Litigation is doing well but hasn’t increased by as much as it historically has during down times, said Robert Abrams, co-chairman of the global litigation practice at Washington-based Howrey. Howrey’s litigation revenue grew by 12 percent compared with 2002, when adjusted for changes in head count and billing rates. By comparison, adjusted litigation revenue was flat during 2008. Abrams said that Howrey has seen a “substantial increase” in litigation volume in recent months but that cases are being resolved more quickly than in the past. Moreover, potential litigants are carefully evaluating the value of their cases, what they want to accomplish and whether they can accomplish it cheaply.

“I suspect that companies that believe they have a cause of action nowadays will talk to the other company before they file a suit,” Abrams said. “They are receptive to solving the matter without having to file a suit. I think that’s happening to a greater extent.”

For tort reformers, there’s no such thing as a quieter-than-usual litigation season. Brian Quigley, a senior vice president of the Institute for Legal Reform, the U.S. Chamber of Commerce’s anti-litigation arm, cited data from a study by consulting firm National Economic Research Associates that show a 172 percent increase in credit crisis-related securities litigation in 2008 versus 2007.

“Are we seeing an increase? Absolutely,” said Quigley. “And this is the front end of the litigation stream. It typically starts in the securities arena and works its way throughout the rest of the economy in a financial crisis.”

The report looked at litigation filings from late 2006 to March 2009 in which the defendants included asset management firms, mortgage lenders, insurers, securities issuers and home builders. Asset management firms increasingly have been targeted for litigation as the severity of the credit crisis increased in 2008, the report found.

It’s not clear what effect litigation tied to the economic crisis is having. The Stanford Law School Securities Class Action Clearinghouse found that federal securities class-action filings increased by 19 percent in 2008 as investors rushed to sue financial services firms but has dropped off by more than 22 percent in 2009 — a trend the clearinghouse attributes to fewer major targets in the financial sector and increased stability in the markets.


With plaintiffs and potential targets both feeling the financial pinch, what litigation may need to grow substantially is an economic turnaround. Stanley D. Bernstein, a partner in the New York-based plaintiffs’ firm Bernstein Liebhard & Lifshitz, said that his clients remain keenly interested in litigation. Bernstein’s clients include shareholders and public pension funds.

“I’m bullish on litigation,” Bernstein said. “Everybody is trying to find an angle to recover.”

However, Bernstein noted, litigation seems to be taking longer because defendants are delaying matters to push the related costs from 2009 into subsequent years. “You’ve got companies without money who want to make this a 2011 problem instead of a 2009 problem,” he said. Delays aren’t ideal, Bernstein said, but he is happy the work’s still there.
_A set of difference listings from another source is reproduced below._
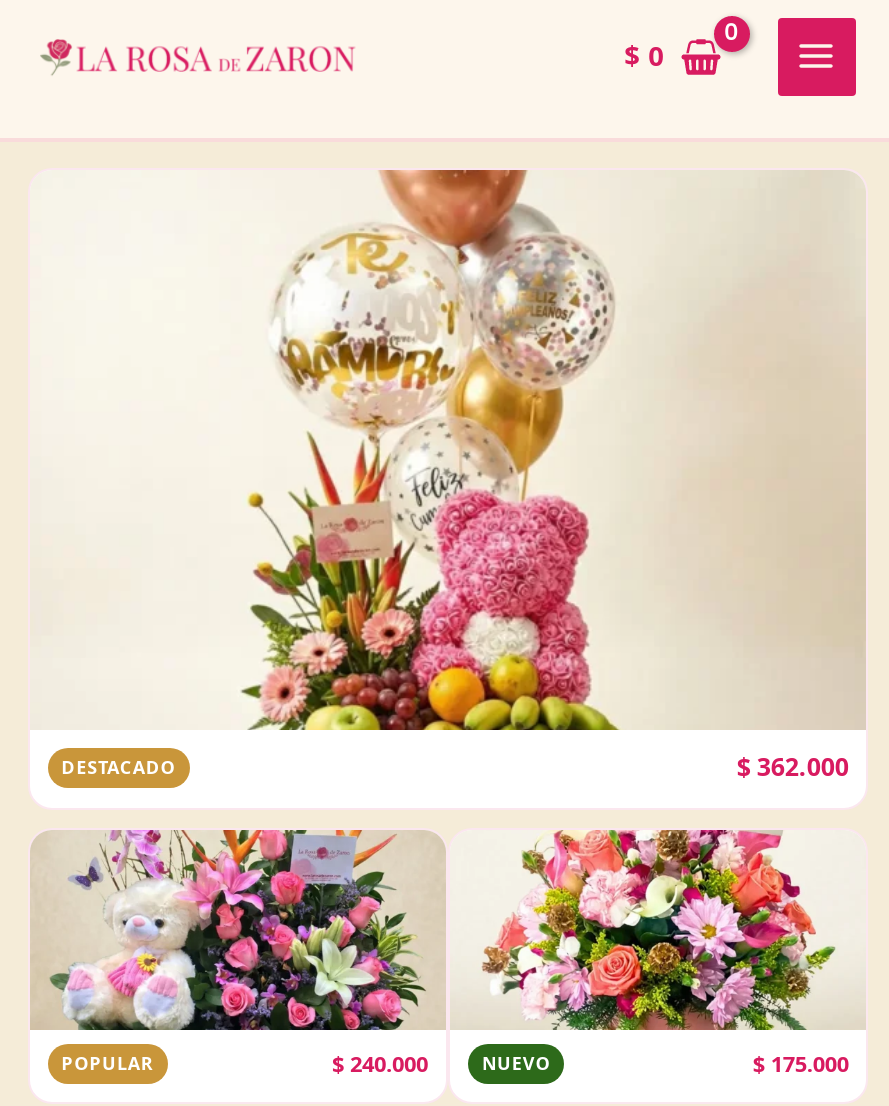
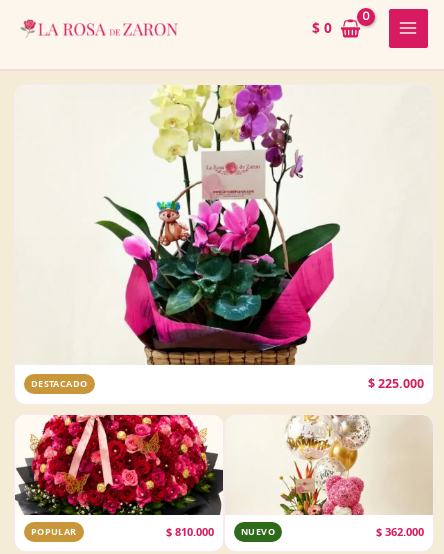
- [image]
- $362.000
+ [image]
+ $225.000

- [image]
- $240.000
+ [image]
+ $810.000

- [image]
- $175.000
+ [image]
+ $362.000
Several legal consultants predicted that litigation will pick up during the second half of 2009 as companies rebuild their capital reserves. Clients that needed time to assess the damage they sustained during the financial sector meltdown will know where they stand.

Harvard’s Nanda expects litigation to pick up in three or four months — once the economy stabilizes, attorneys familiarize themselves with new regulatory requirements and litigants determine whom they can blame for losses.
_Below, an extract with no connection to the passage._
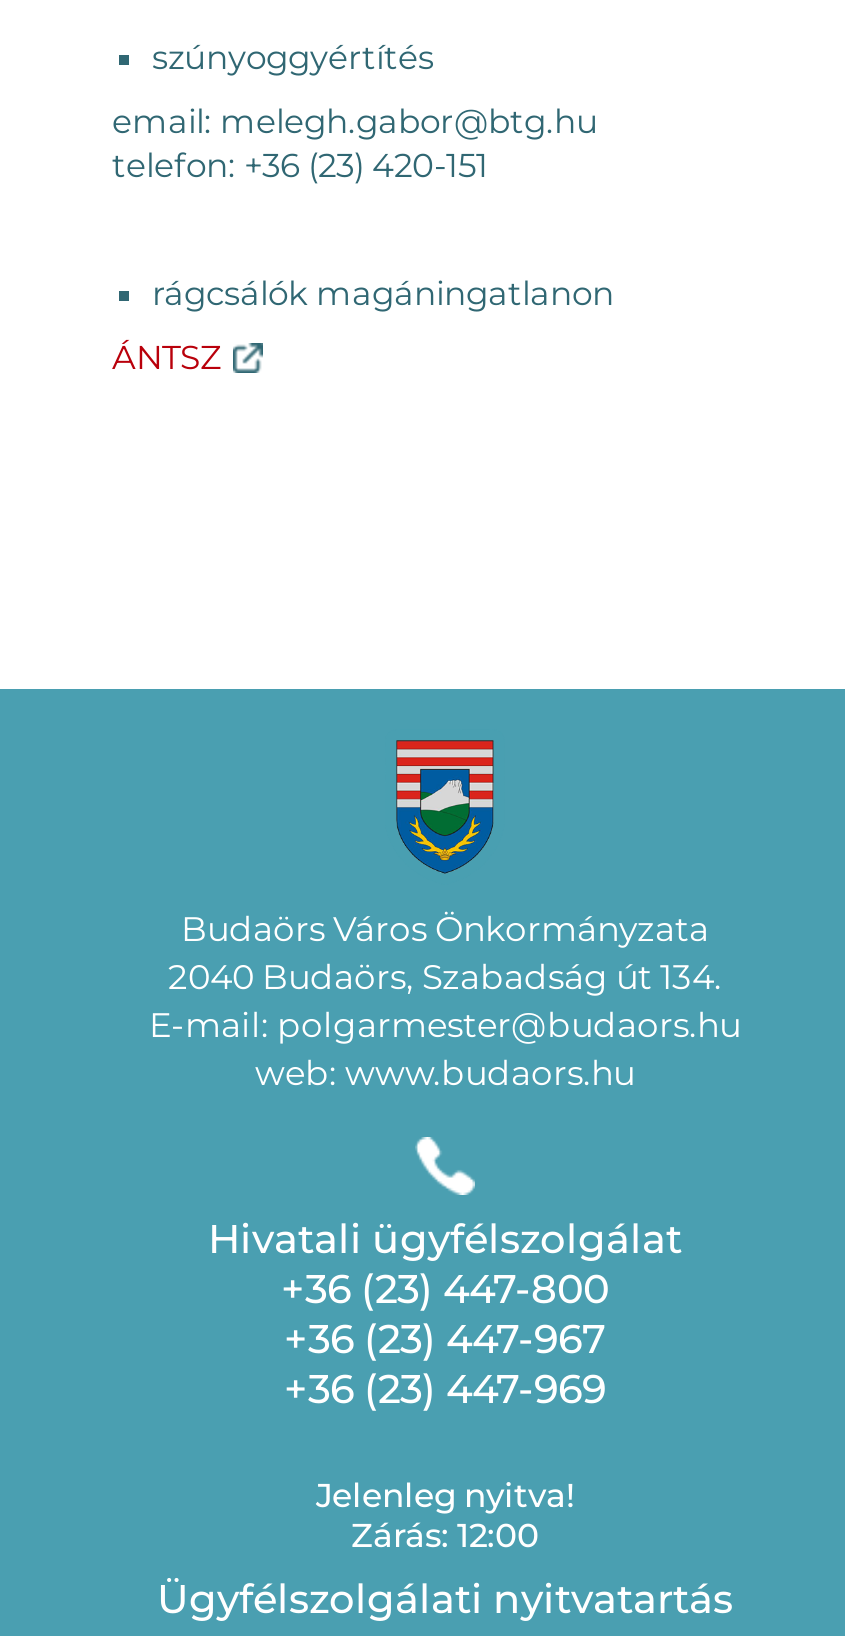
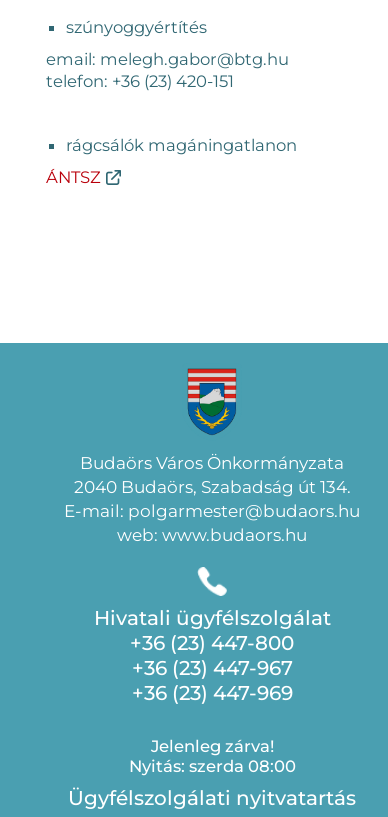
- Jelenleg nyitva!
- Zárás: 12:00
+ Jelenleg zárva!
+ Nyitás: szerda 08:00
“There’s a feeling that people are holding back and that, once things settle down, those who have been standing on the sidelines will jump into the game,” said Nanda, who also consults with law firms on business issues.
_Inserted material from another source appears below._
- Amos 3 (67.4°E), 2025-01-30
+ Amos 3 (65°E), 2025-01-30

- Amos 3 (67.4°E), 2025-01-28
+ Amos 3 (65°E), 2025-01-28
Not everyone sees blue skies for litigators. Hackett cautioned that litigation practices will never return to the status quo before the recession. Companies will continue to approach litigation cautiously, with an eye to the associated costs, she said.

“I don’t think we’re going to see surges [in litigation],” Hackett said. “We might see a slight uptick. We may see companies go forward with issues that they had set aside. But I don’t think we will see numbers that move the graph line all that much. People just aren’t going to go back to the way things were before.”